#### [TASK GOAL]
What you need to produce from the material below is an exact transcription of the lines from the one with "LORETO | Net: -120,082 -> -121,082" through the one with "Total | Scaled: 4,623,457.5 -> 4,140,751.5", both included, and no other line.

#### [MATERIAL FOR THIS EXERCISE]
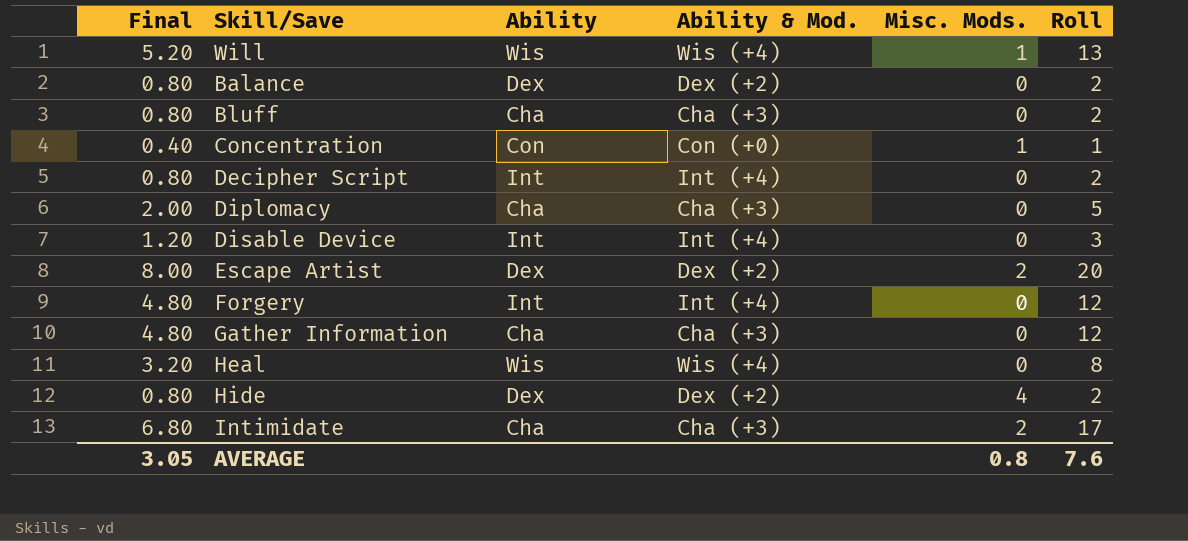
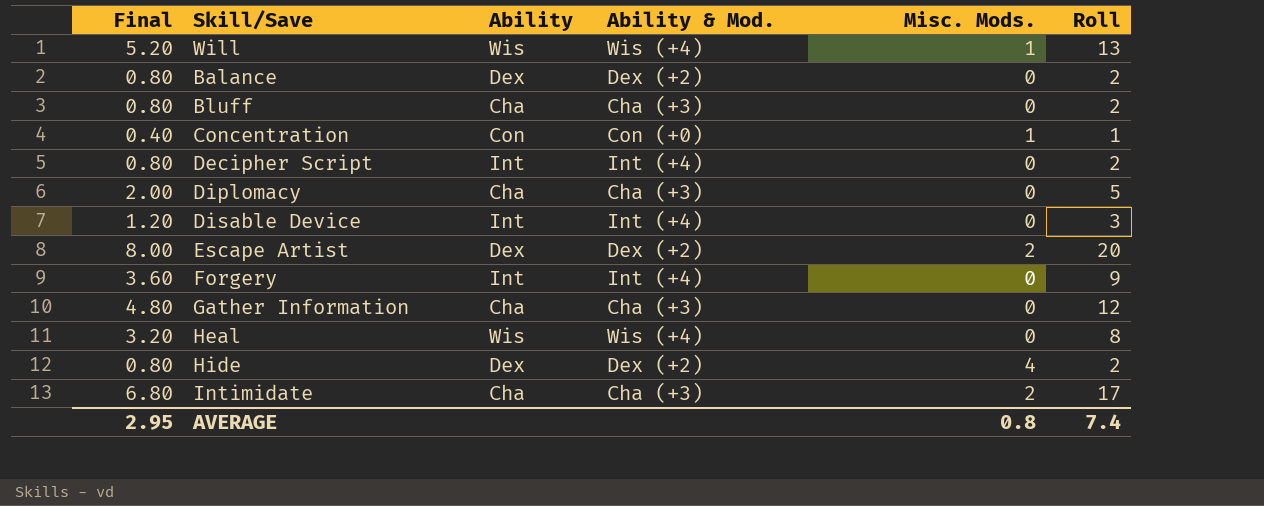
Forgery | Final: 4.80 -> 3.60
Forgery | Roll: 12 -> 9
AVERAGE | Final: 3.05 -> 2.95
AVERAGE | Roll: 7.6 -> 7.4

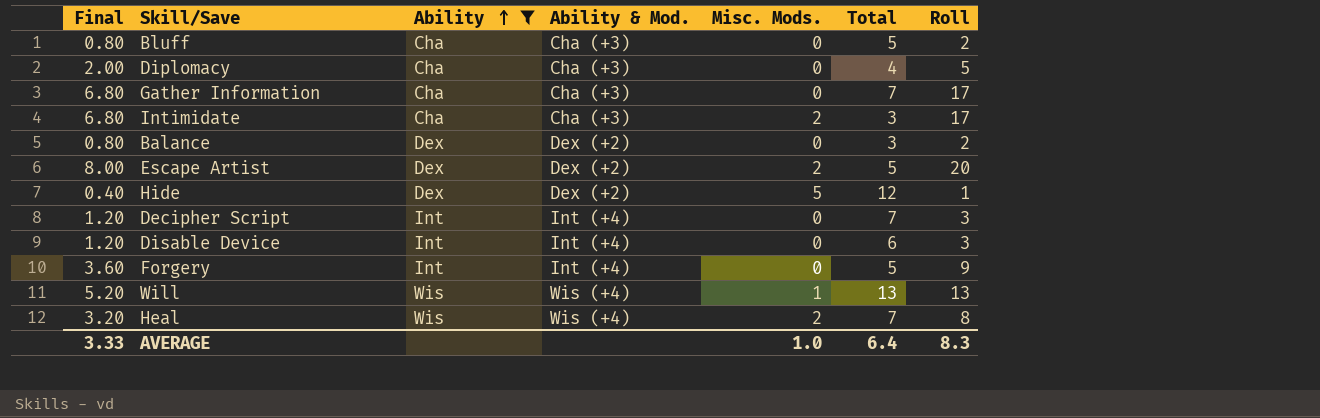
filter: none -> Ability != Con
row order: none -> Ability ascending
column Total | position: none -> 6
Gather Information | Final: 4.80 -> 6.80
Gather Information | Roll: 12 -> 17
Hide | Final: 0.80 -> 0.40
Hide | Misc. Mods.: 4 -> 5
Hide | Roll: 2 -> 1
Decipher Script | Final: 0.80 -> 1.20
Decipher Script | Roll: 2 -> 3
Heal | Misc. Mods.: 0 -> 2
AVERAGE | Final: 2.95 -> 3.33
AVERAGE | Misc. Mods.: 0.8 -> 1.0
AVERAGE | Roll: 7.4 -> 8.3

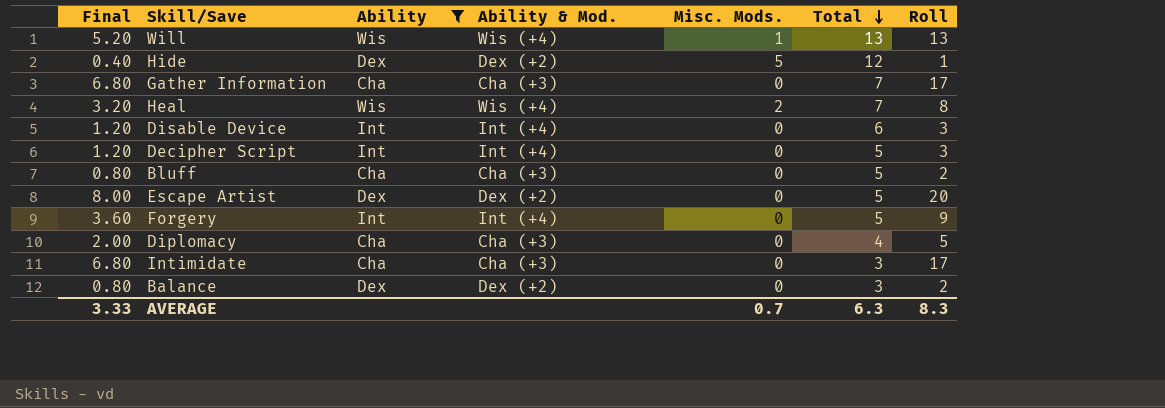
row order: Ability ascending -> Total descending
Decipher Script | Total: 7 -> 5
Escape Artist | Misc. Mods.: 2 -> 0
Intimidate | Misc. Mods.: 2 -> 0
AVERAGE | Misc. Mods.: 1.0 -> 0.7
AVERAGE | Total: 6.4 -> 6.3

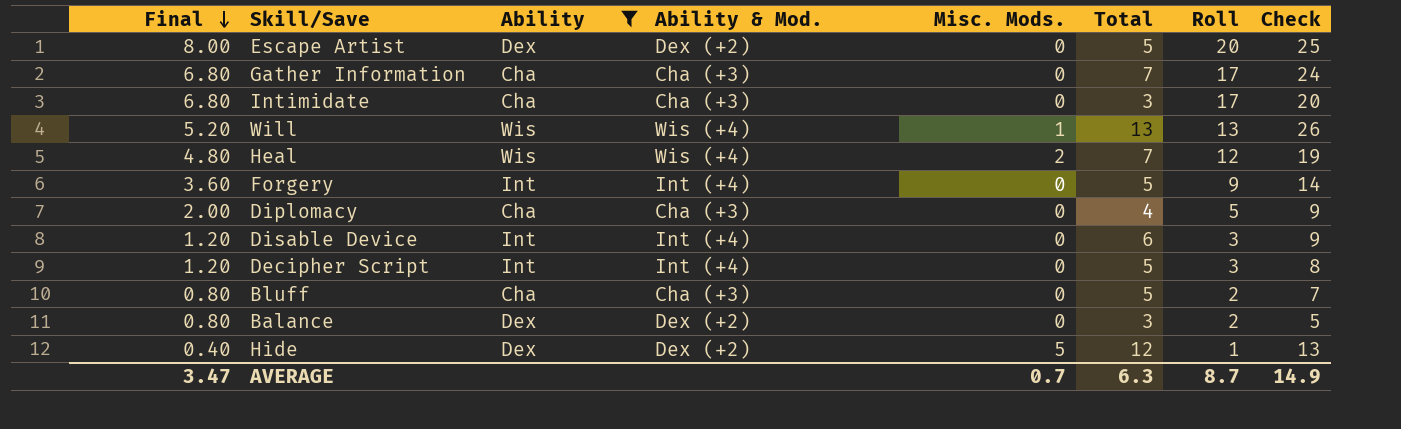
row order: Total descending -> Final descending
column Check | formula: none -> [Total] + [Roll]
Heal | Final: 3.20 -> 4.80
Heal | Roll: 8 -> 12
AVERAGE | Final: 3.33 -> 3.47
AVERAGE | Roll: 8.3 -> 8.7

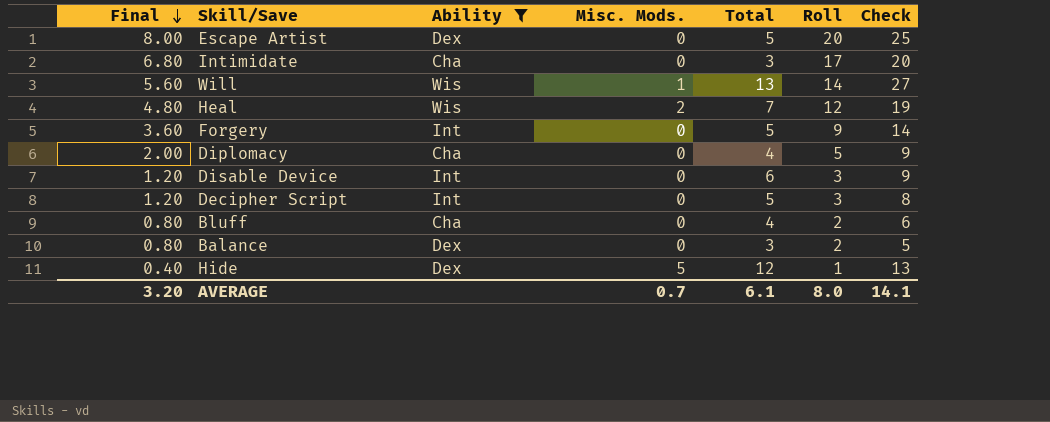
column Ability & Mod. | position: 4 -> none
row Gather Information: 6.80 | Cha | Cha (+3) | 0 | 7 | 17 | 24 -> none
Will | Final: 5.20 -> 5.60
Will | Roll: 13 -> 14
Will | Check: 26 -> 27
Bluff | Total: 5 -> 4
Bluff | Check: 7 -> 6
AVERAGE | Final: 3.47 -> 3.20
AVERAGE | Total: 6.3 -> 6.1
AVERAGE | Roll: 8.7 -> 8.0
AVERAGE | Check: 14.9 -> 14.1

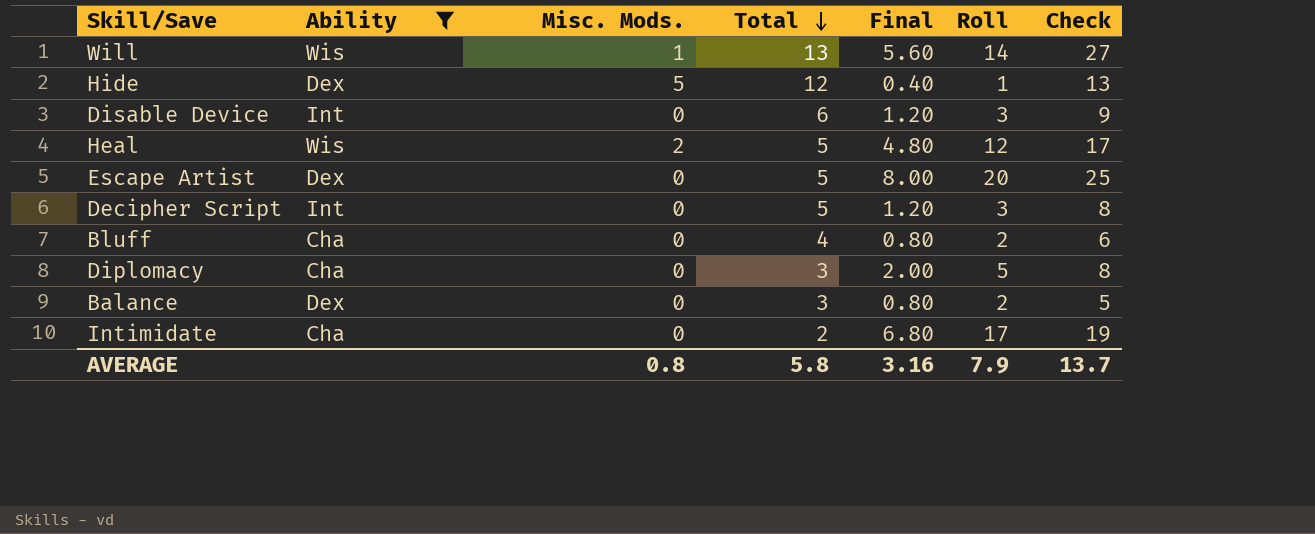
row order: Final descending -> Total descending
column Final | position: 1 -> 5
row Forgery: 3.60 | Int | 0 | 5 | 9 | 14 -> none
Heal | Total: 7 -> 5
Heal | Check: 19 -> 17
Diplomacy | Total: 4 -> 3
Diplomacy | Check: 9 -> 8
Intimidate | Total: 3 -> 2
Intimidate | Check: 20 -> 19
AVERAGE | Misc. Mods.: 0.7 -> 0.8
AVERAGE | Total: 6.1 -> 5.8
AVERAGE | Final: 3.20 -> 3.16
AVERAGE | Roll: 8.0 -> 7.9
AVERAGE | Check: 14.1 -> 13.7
--
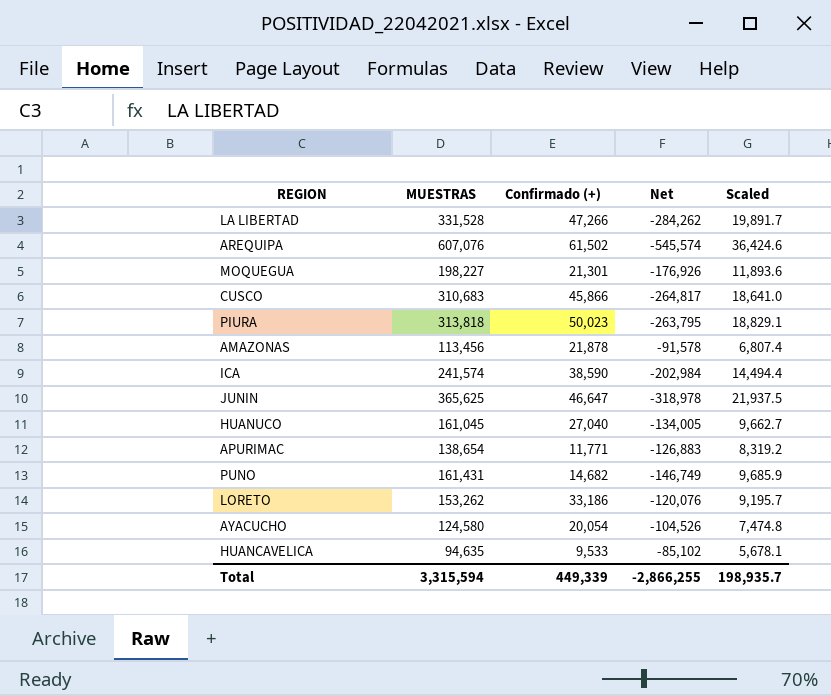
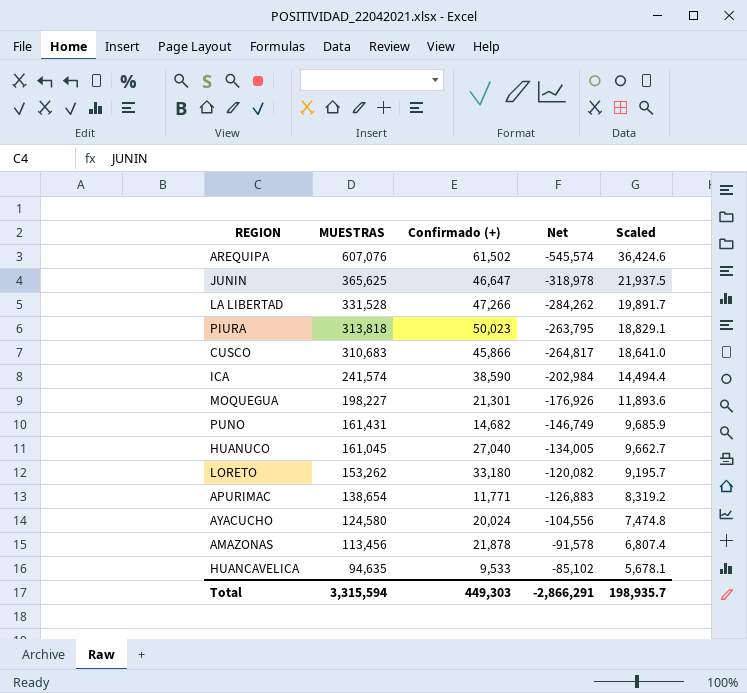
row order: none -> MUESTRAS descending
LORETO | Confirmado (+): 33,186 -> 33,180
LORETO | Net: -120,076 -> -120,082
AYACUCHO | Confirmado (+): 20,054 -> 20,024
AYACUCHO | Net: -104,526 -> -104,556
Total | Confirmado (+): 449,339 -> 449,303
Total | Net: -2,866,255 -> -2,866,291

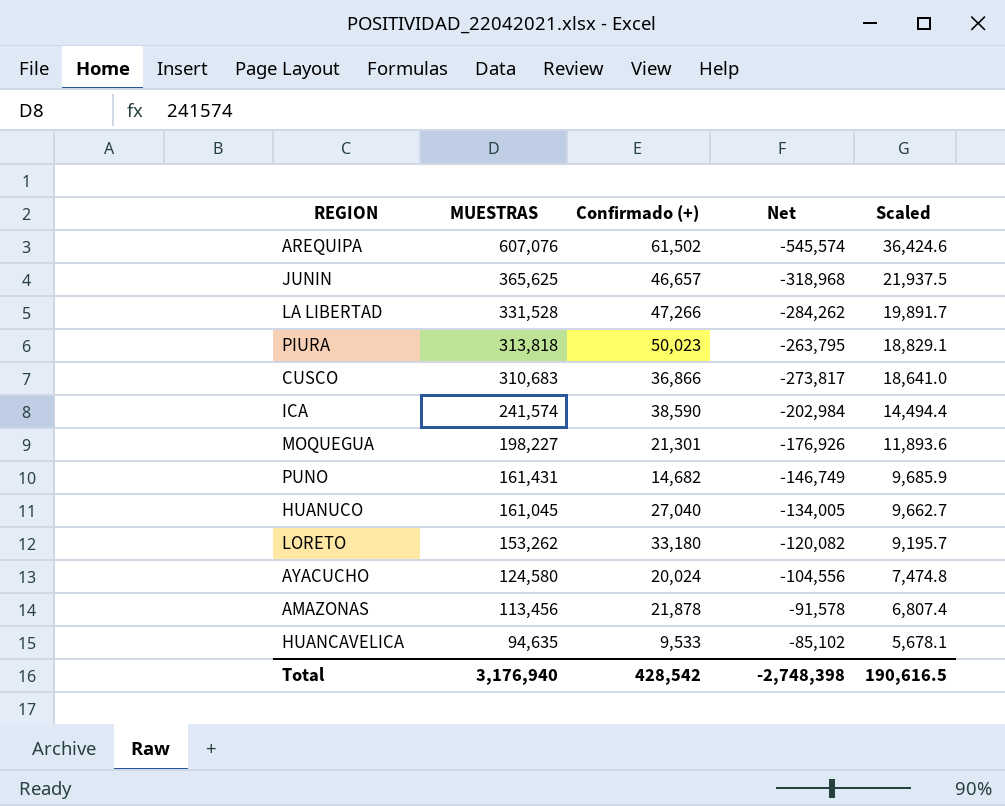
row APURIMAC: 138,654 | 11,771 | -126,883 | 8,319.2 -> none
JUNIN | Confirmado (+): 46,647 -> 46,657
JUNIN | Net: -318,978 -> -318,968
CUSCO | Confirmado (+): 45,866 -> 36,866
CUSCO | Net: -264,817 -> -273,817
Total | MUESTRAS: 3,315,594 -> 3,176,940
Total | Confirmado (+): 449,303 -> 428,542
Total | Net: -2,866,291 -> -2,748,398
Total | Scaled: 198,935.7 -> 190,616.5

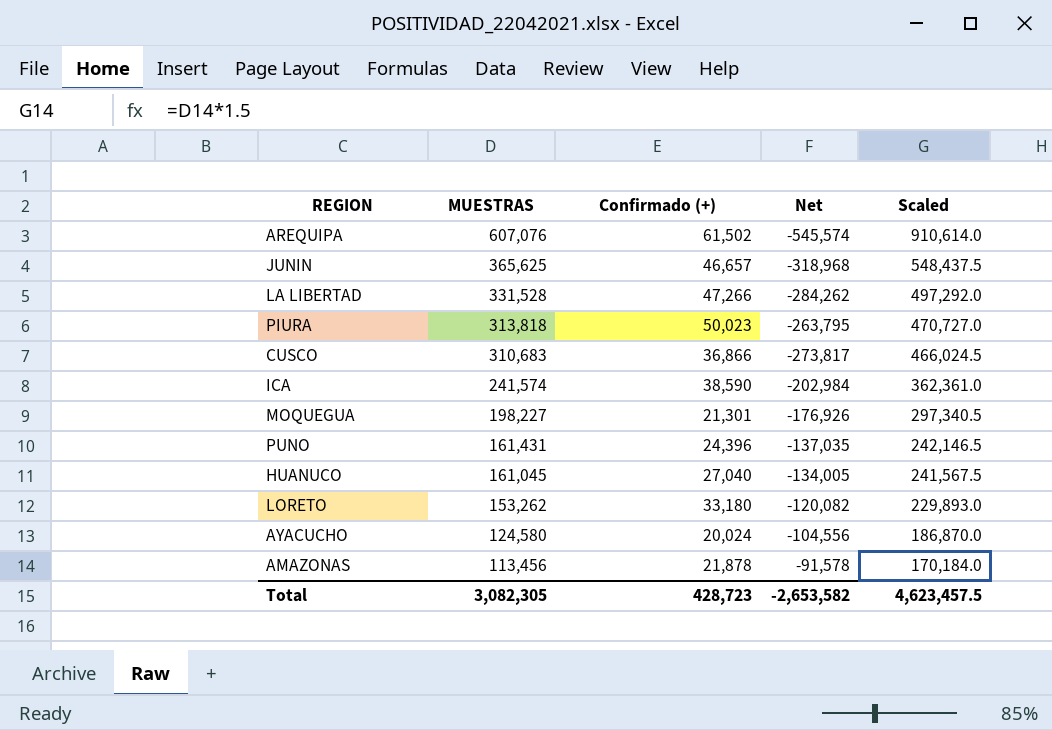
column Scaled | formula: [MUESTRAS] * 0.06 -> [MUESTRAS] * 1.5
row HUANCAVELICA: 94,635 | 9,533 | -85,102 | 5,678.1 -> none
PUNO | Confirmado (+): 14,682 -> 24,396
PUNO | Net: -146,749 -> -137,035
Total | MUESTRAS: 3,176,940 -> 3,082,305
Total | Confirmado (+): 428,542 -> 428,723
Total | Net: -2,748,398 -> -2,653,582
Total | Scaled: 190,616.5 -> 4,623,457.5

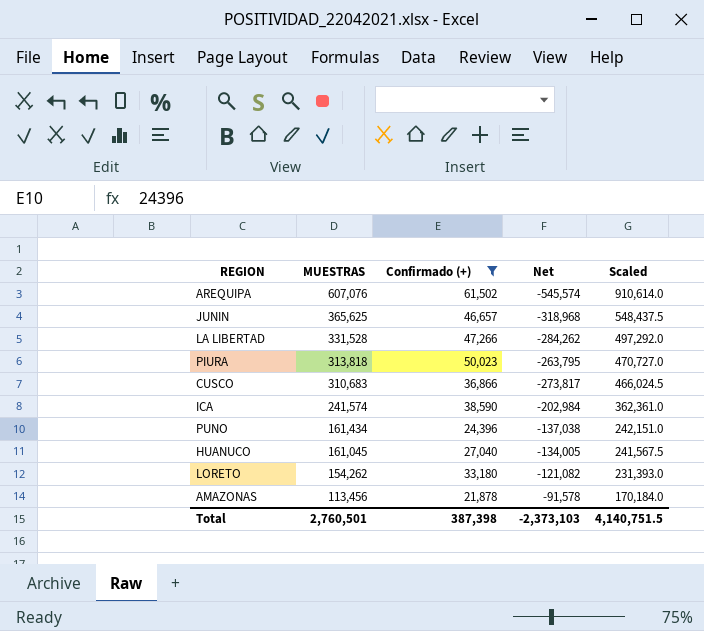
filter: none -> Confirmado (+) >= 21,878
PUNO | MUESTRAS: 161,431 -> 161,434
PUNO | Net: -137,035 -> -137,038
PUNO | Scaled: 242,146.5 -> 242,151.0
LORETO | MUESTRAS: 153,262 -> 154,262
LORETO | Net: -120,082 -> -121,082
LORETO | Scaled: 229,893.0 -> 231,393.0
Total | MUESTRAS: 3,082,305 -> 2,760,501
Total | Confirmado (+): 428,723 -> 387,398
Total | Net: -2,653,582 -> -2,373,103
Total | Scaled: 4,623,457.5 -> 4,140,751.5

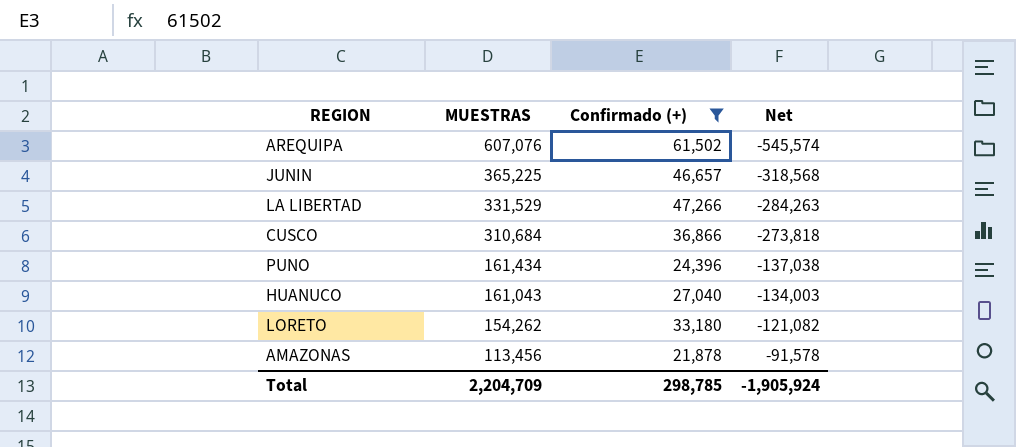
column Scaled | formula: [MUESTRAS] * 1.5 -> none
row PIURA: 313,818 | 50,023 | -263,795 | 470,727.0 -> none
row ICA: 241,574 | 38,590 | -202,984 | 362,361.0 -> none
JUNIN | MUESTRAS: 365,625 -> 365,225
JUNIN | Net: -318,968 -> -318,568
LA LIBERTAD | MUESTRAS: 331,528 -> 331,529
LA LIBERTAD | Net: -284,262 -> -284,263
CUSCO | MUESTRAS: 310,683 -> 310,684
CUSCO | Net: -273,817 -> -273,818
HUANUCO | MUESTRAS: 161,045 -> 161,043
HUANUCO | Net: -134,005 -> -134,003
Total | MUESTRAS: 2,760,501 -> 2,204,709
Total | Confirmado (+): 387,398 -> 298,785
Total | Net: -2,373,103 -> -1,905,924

#### [ANSWER SPACE]
LORETO | Net: -120,082 -> -121,082
LORETO | Scaled: 229,893.0 -> 231,393.0
Total | MUESTRAS: 3,082,305 -> 2,760,501
Total | Confirmado (+): 428,723 -> 387,398
Total | Net: -2,653,582 -> -2,373,103
Total | Scaled: 4,623,457.5 -> 4,140,751.5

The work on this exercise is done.